Leave out the pictures and output the data verbatim.

(Data listing Opens)

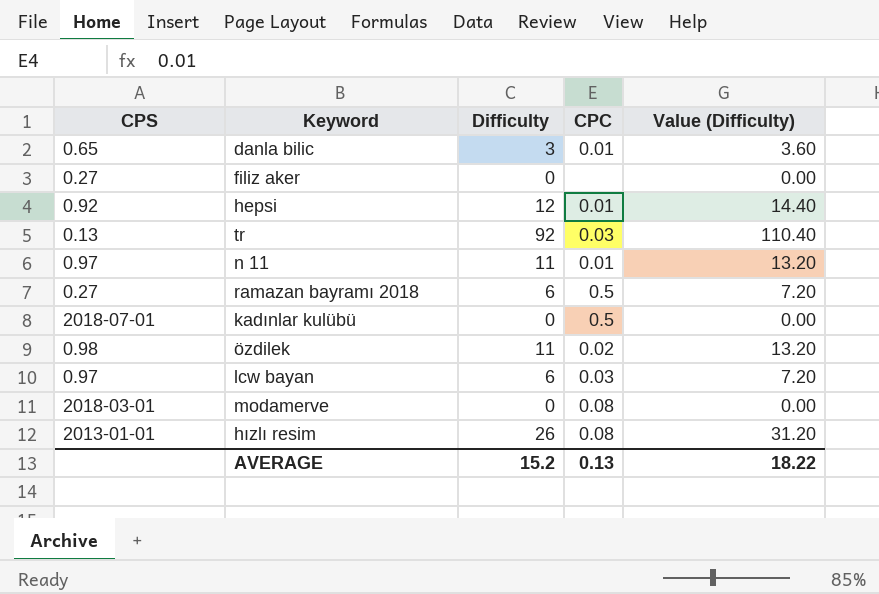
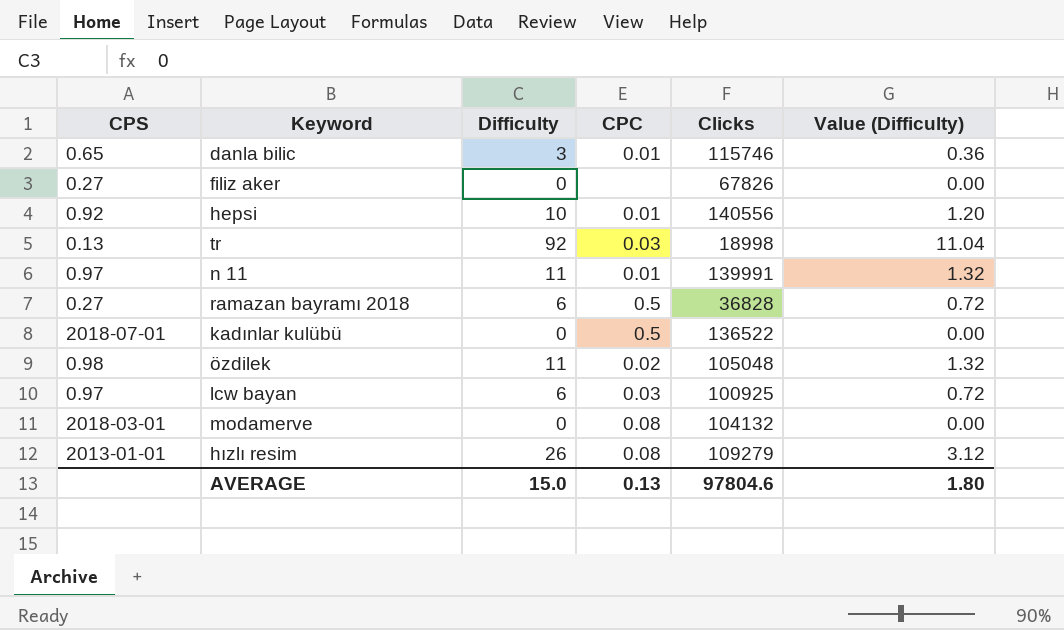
column Clicks | position: none -> 5
column Value (Difficulty) | formula: [Difficulty] * 1.2 -> [Difficulty] * 0.12
hepsi | Difficulty: 12 -> 10
AVERAGE | Difficulty: 15.2 -> 15.0
AVERAGE | Value (Difficulty): 18.22 -> 1.80

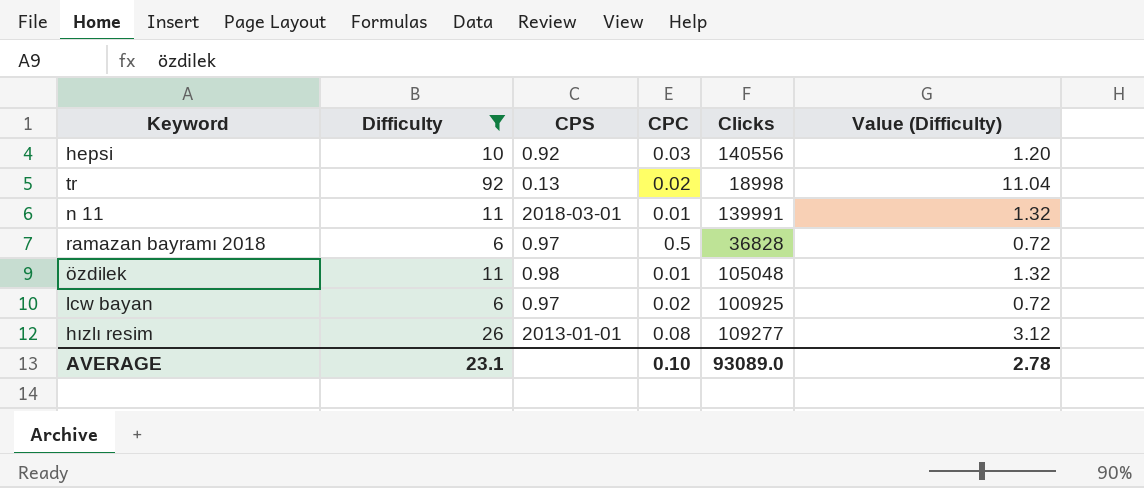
filter: none -> Difficulty >= 6
column CPS | position: 1 -> 3
hepsi | CPC: 0.01 -> 0.03
tr | CPC: 0.03 -> 0.02
n 11 | CPS: 0.97 -> 2018-03-01
ramazan bayramı 2018 | CPS: 0.27 -> 0.97
özdilek | CPC: 0.02 -> 0.01
lcw bayan | CPC: 0.03 -> 0.02
hızlı resim | Clicks: 109279 -> 109277
AVERAGE | Difficulty: 15.0 -> 23.1
AVERAGE | CPC: 0.13 -> 0.10
AVERAGE | Clicks: 97804.6 -> 93089.0
AVERAGE | Value (Difficulty): 1.80 -> 2.78

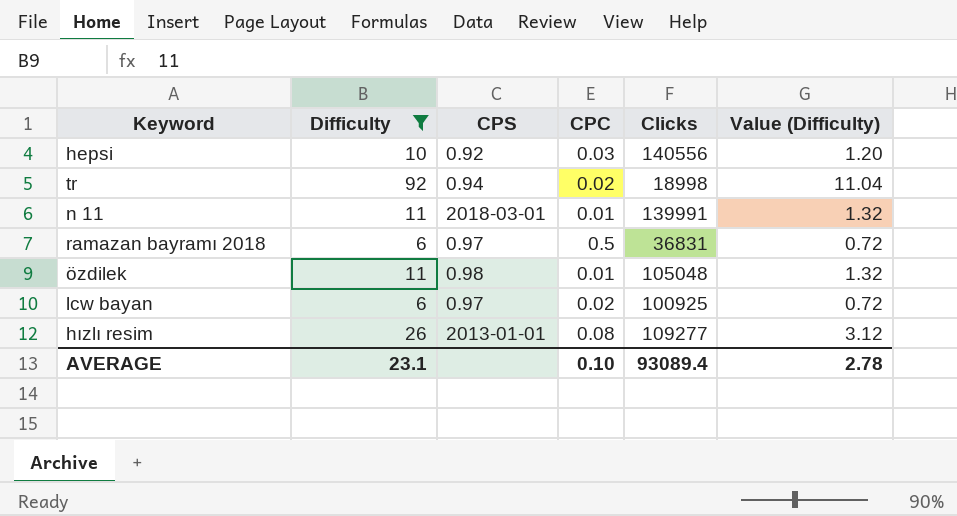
tr | CPS: 0.13 -> 0.94
ramazan bayramı 2018 | Clicks: 36828 -> 36831
AVERAGE | Clicks: 93089.0 -> 93089.4

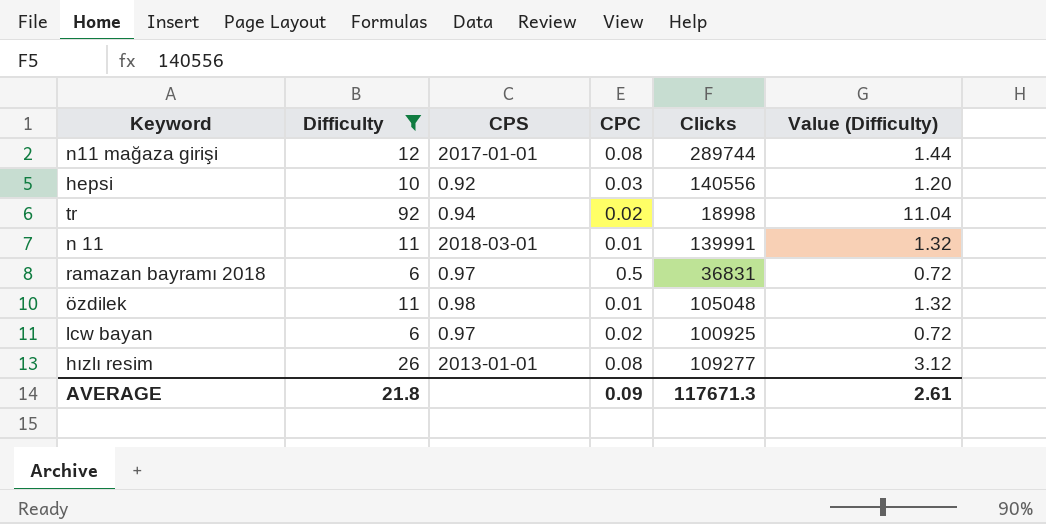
row n11 mağaza girişi: none -> 12 | 2017-01-01 | 0.08 | 289744 | 1.44
AVERAGE | Difficulty: 23.1 -> 21.8
AVERAGE | CPC: 0.10 -> 0.09
AVERAGE | Clicks: 93089.4 -> 117671.3
AVERAGE | Value (Difficulty): 2.78 -> 2.61

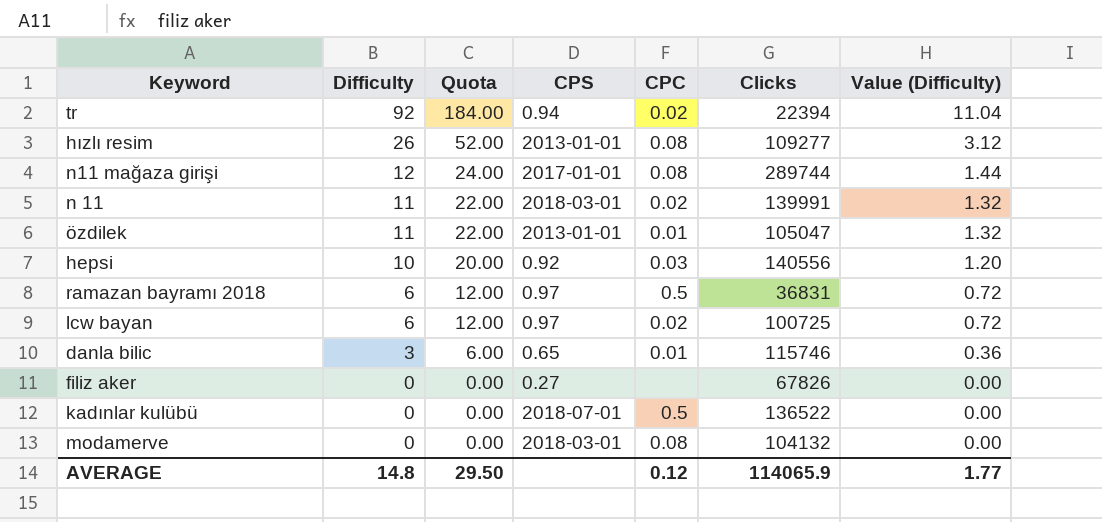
filter: Difficulty >= 6 -> none
row order: none -> Difficulty descending
column Quota | formula: none -> [Difficulty] * 2
tr | Clicks: 18998 -> 22394
n 11 | CPC: 0.01 -> 0.02
özdilek | CPS: 0.98 -> 2013-01-01
özdilek | Clicks: 105048 -> 105047
lcw bayan | Clicks: 100925 -> 100725
AVERAGE | Difficulty: 21.8 -> 14.8
AVERAGE | CPC: 0.09 -> 0.12
AVERAGE | Clicks: 117671.3 -> 114065.9
AVERAGE | Value (Difficulty): 2.61 -> 1.77

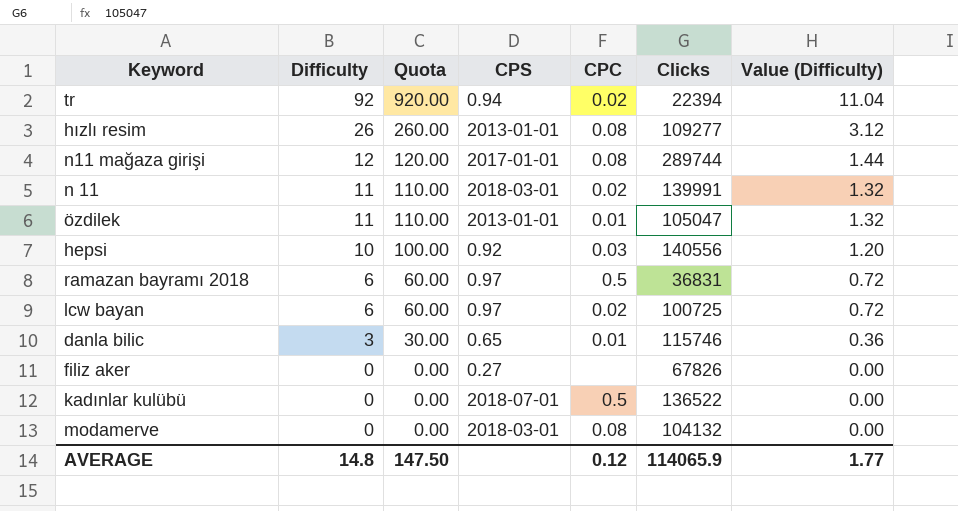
column Quota | formula: [Difficulty] * 2 -> [Difficulty] * 10
AVERAGE | Quota: 29.50 -> 147.50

(Data listing Closes)

**Answer below**
column Clicks | position: none -> 5
column Value (Difficulty) | formula: [Difficulty] * 1.2 -> [Difficulty] * 0.12
hepsi | Difficulty: 12 -> 10
AVERAGE | Difficulty: 15.2 -> 15.0
AVERAGE | Value (Difficulty): 18.22 -> 1.80

filter: none -> Difficulty >= 6
column CPS | position: 1 -> 3
hepsi | CPC: 0.01 -> 0.03
tr | CPC: 0.03 -> 0.02
n 11 | CPS: 0.97 -> 2018-03-01
ramazan bayramı 2018 | CPS: 0.27 -> 0.97
özdilek | CPC: 0.02 -> 0.01
lcw bayan | CPC: 0.03 -> 0.02
hızlı resim | Clicks: 109279 -> 109277
AVERAGE | Difficulty: 15.0 -> 23.1
AVERAGE | CPC: 0.13 -> 0.10
AVERAGE | Clicks: 97804.6 -> 93089.0
AVERAGE | Value (Difficulty): 1.80 -> 2.78

tr | CPS: 0.13 -> 0.94
ramazan bayramı 2018 | Clicks: 36828 -> 36831
AVERAGE | Clicks: 93089.0 -> 93089.4

row n11 mağaza girişi: none -> 12 | 2017-01-01 | 0.08 | 289744 | 1.44
AVERAGE | Difficulty: 23.1 -> 21.8
AVERAGE | CPC: 0.10 -> 0.09
AVERAGE | Clicks: 93089.4 -> 117671.3
AVERAGE | Value (Difficulty): 2.78 -> 2.61

filter: Difficulty >= 6 -> none
row order: none -> Difficulty descending
column Quota | formula: none -> [Difficulty] * 2
tr | Clicks: 18998 -> 22394
n 11 | CPC: 0.01 -> 0.02
özdilek | CPS: 0.98 -> 2013-01-01
özdilek | Clicks: 105048 -> 105047
lcw bayan | Clicks: 100925 -> 100725
AVERAGE | Difficulty: 21.8 -> 14.8
AVERAGE | CPC: 0.09 -> 0.12
AVERAGE | Clicks: 117671.3 -> 114065.9
AVERAGE | Value (Difficulty): 2.61 -> 1.77

column Quota | formula: [Difficulty] * 2 -> [Difficulty] * 10
AVERAGE | Quota: 29.50 -> 147.50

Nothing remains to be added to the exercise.